_WHAT THE TASK REQUIRES_. What you return should match the data below exactly, with no pictures in it.

━━ SUPPLIED ENTRIES ━━

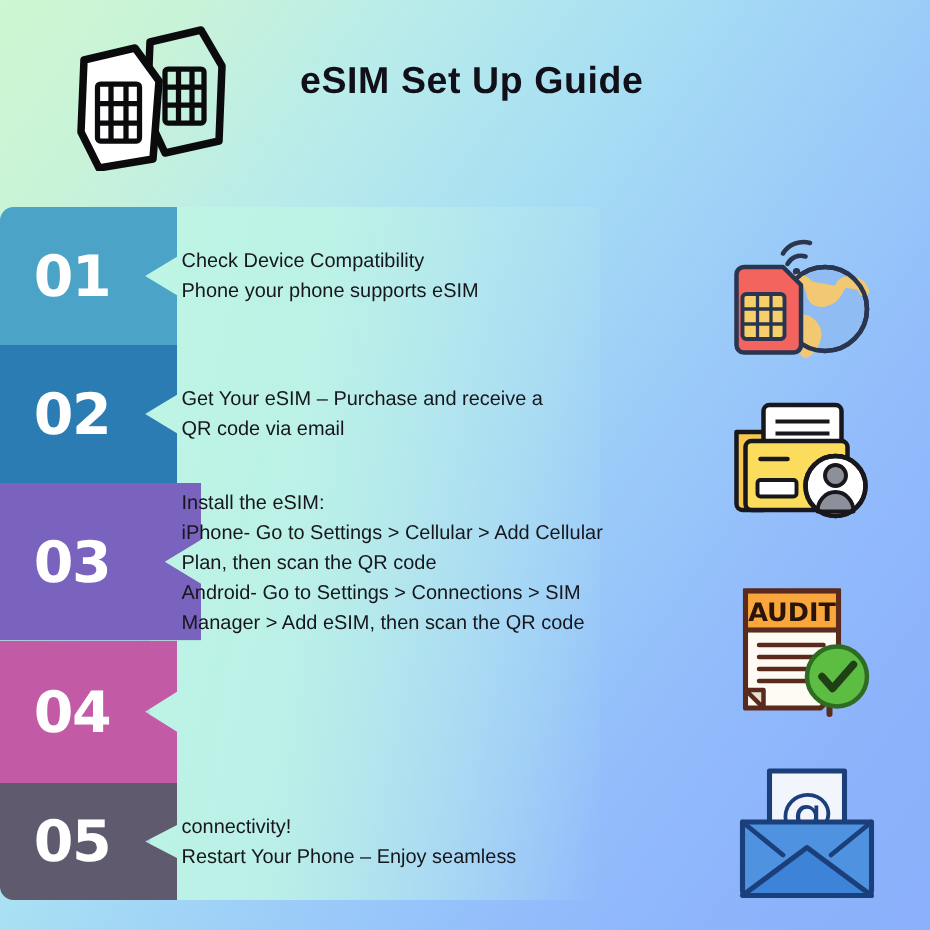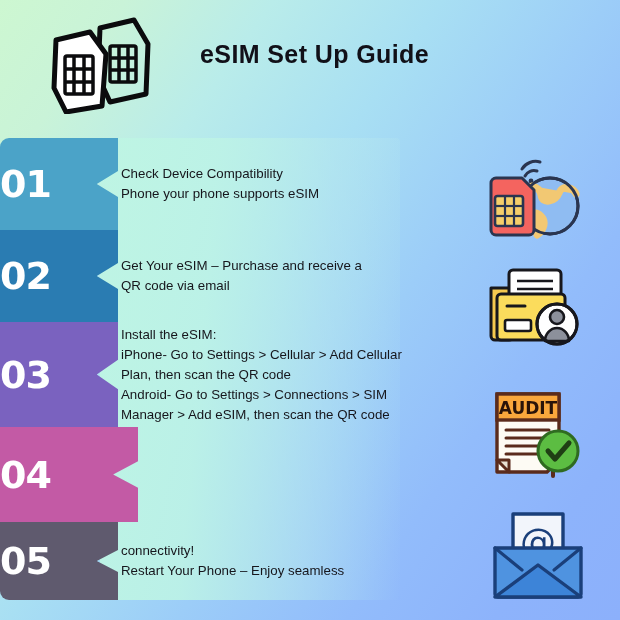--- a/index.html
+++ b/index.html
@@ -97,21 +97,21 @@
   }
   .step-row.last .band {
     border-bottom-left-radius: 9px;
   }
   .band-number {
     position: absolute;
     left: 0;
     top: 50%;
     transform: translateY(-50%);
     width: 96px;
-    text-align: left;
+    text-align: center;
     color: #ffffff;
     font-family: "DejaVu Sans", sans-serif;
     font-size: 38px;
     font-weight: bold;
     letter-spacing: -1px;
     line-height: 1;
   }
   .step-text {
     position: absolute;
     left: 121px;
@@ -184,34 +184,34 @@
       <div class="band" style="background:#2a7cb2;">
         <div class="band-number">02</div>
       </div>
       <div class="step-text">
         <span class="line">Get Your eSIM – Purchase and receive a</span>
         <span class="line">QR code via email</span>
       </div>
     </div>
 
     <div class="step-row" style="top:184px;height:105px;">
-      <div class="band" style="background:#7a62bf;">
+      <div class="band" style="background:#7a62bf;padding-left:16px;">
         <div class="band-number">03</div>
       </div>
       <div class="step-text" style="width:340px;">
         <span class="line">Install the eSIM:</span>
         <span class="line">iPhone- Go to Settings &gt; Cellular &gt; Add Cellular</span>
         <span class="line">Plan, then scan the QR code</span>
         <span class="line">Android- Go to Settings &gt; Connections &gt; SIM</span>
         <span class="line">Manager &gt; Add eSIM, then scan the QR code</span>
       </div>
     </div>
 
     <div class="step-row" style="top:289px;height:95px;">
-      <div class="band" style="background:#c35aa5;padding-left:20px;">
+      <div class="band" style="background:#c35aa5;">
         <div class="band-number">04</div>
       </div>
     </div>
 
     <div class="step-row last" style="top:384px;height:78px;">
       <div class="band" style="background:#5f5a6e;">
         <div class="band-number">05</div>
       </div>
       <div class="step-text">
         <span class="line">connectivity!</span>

━━━

_RESPONSE TO THE EXERCISE_.
--- a/index.html
+++ b/index.html
@@ -97,21 +97,21 @@
   }
   .step-row.last .band {
     border-bottom-left-radius: 9px;
   }
   .band-number {
     position: absolute;
     left: 0;
     top: 50%;
     transform: translateY(-50%);
     width: 96px;
-    text-align: left;
+    text-align: center;
     color: #ffffff;
     font-family: "DejaVu Sans", sans-serif;
     font-size: 38px;
     font-weight: bold;
     letter-spacing: -1px;
     line-height: 1;
   }
   .step-text {
     position: absolute;
     left: 121px;
@@ -184,34 +184,34 @@
       <div class="band" style="background:#2a7cb2;">
         <div class="band-number">02</div>
       </div>
       <div class="step-text">
         <span class="line">Get Your eSIM – Purchase and receive a</span>
         <span class="line">QR code via email</span>
       </div>
     </div>
 
     <div class="step-row" style="top:184px;height:105px;">
-      <div class="band" style="background:#7a62bf;">
+      <div class="band" style="background:#7a62bf;padding-left:16px;">
         <div class="band-number">03</div>
       </div>
       <div class="step-text" style="width:340px;">
         <span class="line">Install the eSIM:</span>
         <span class="line">iPhone- Go to Settings &gt; Cellular &gt; Add Cellular</span>
         <span class="line">Plan, then scan the QR code</span>
         <span class="line">Android- Go to Settings &gt; Connections &gt; SIM</span>
         <span class="line">Manager &gt; Add eSIM, then scan the QR code</span>
       </div>
     </div>
 
     <div class="step-row" style="top:289px;height:95px;">
-      <div class="band" style="background:#c35aa5;padding-left:20px;">
+      <div class="band" style="background:#c35aa5;">
         <div class="band-number">04</div>
       </div>
     </div>
 
     <div class="step-row last" style="top:384px;height:78px;">
       <div class="band" style="background:#5f5a6e;">
         <div class="band-number">05</div>
       </div>
       <div class="step-text">
         <span class="line">connectivity!</span>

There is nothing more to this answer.